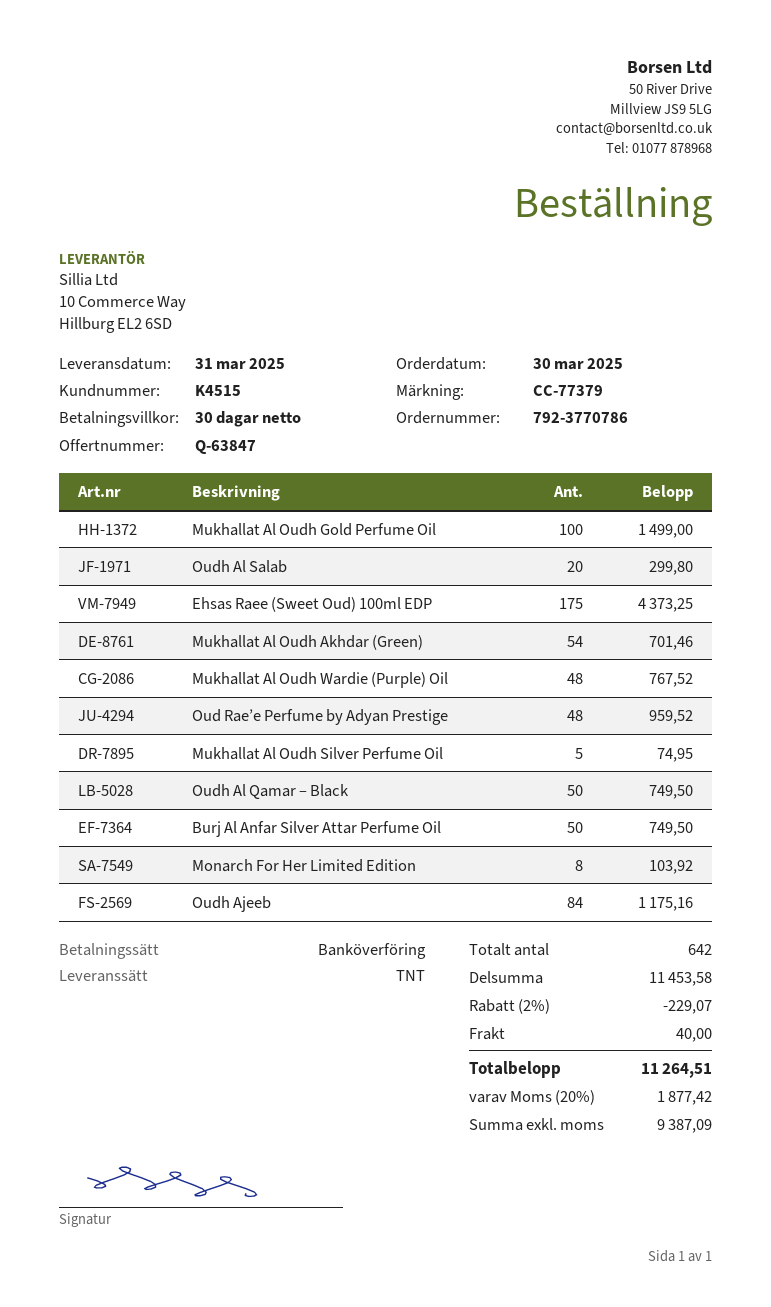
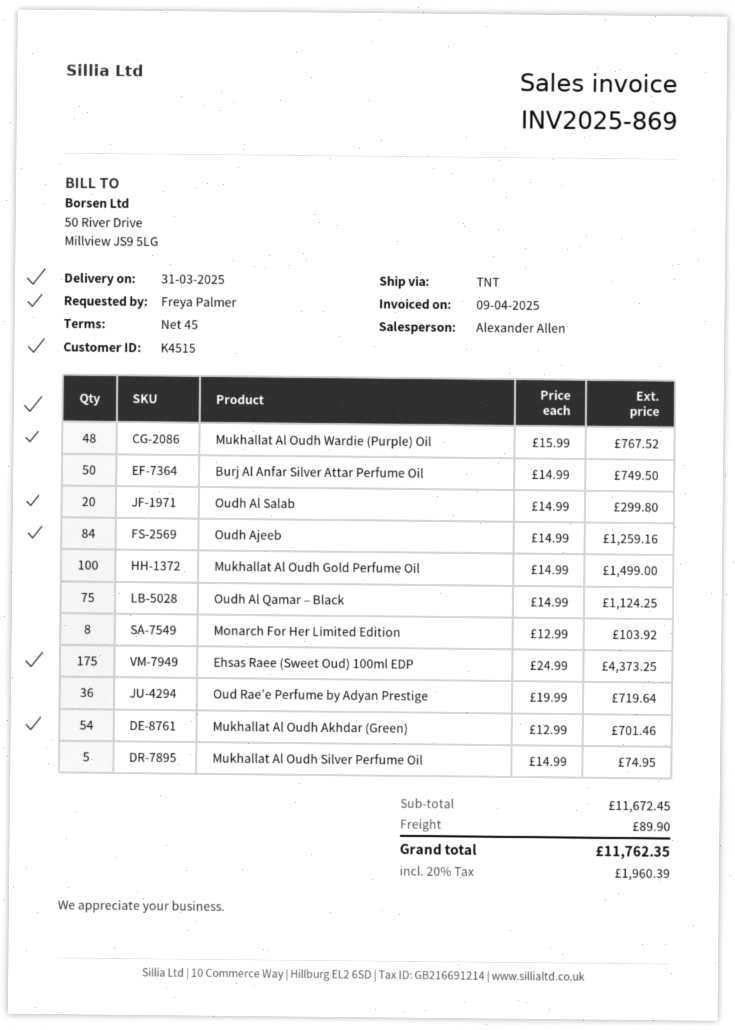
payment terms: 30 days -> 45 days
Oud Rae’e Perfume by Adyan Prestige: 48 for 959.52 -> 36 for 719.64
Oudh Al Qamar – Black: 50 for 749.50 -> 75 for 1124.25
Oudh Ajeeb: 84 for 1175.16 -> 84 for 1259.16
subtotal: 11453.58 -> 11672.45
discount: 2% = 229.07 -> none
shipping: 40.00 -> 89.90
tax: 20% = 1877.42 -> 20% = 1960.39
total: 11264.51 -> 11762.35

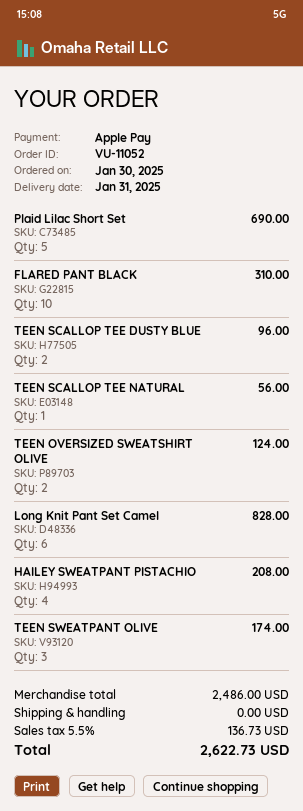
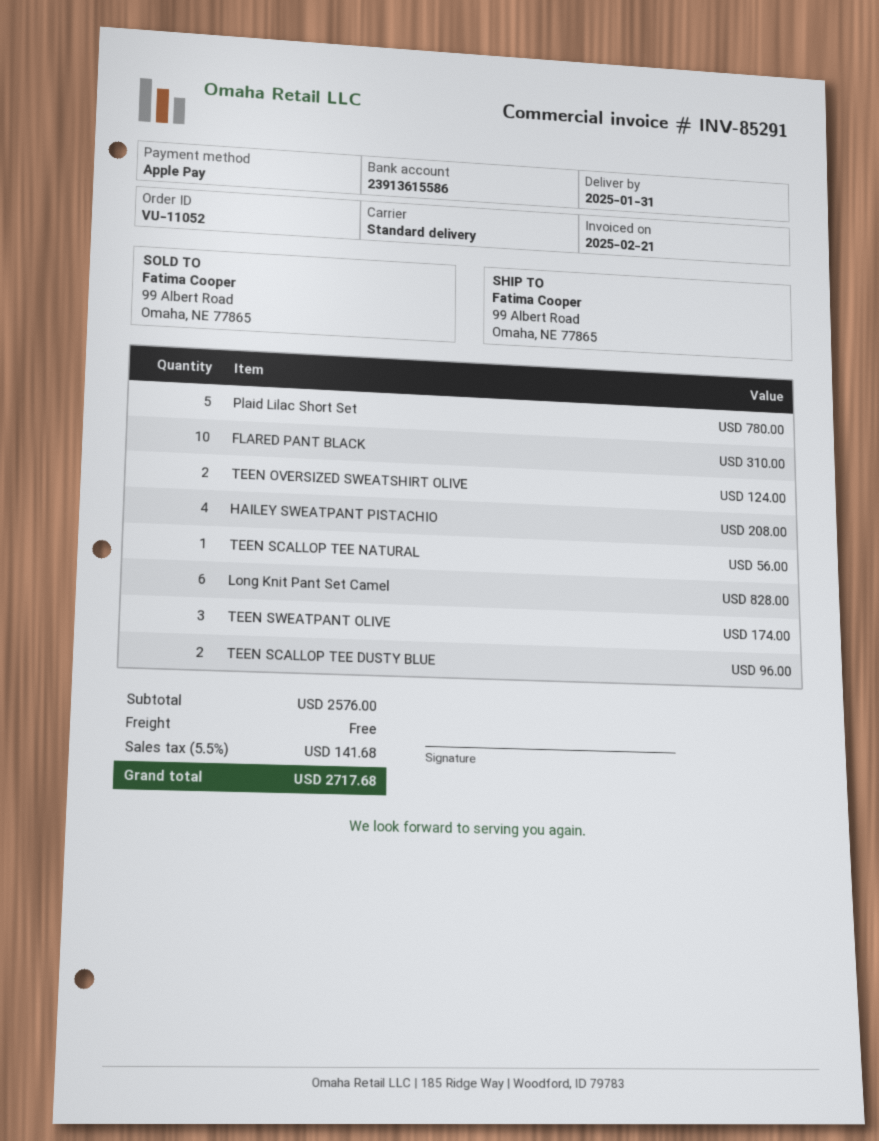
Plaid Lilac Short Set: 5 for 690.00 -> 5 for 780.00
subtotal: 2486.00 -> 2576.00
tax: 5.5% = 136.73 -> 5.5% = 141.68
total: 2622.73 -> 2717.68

══════════════════════════════

# Exercise brief
For this exercise, please retype exactly the lines in the listing from the line with "subtotal: 2486.00 -> 2576.00" through its last line, both ends included.

# Solution to this task
subtotal: 2486.00 -> 2576.00
tax: 5.5% = 136.73 -> 5.5% = 141.68
total: 2622.73 -> 2717.68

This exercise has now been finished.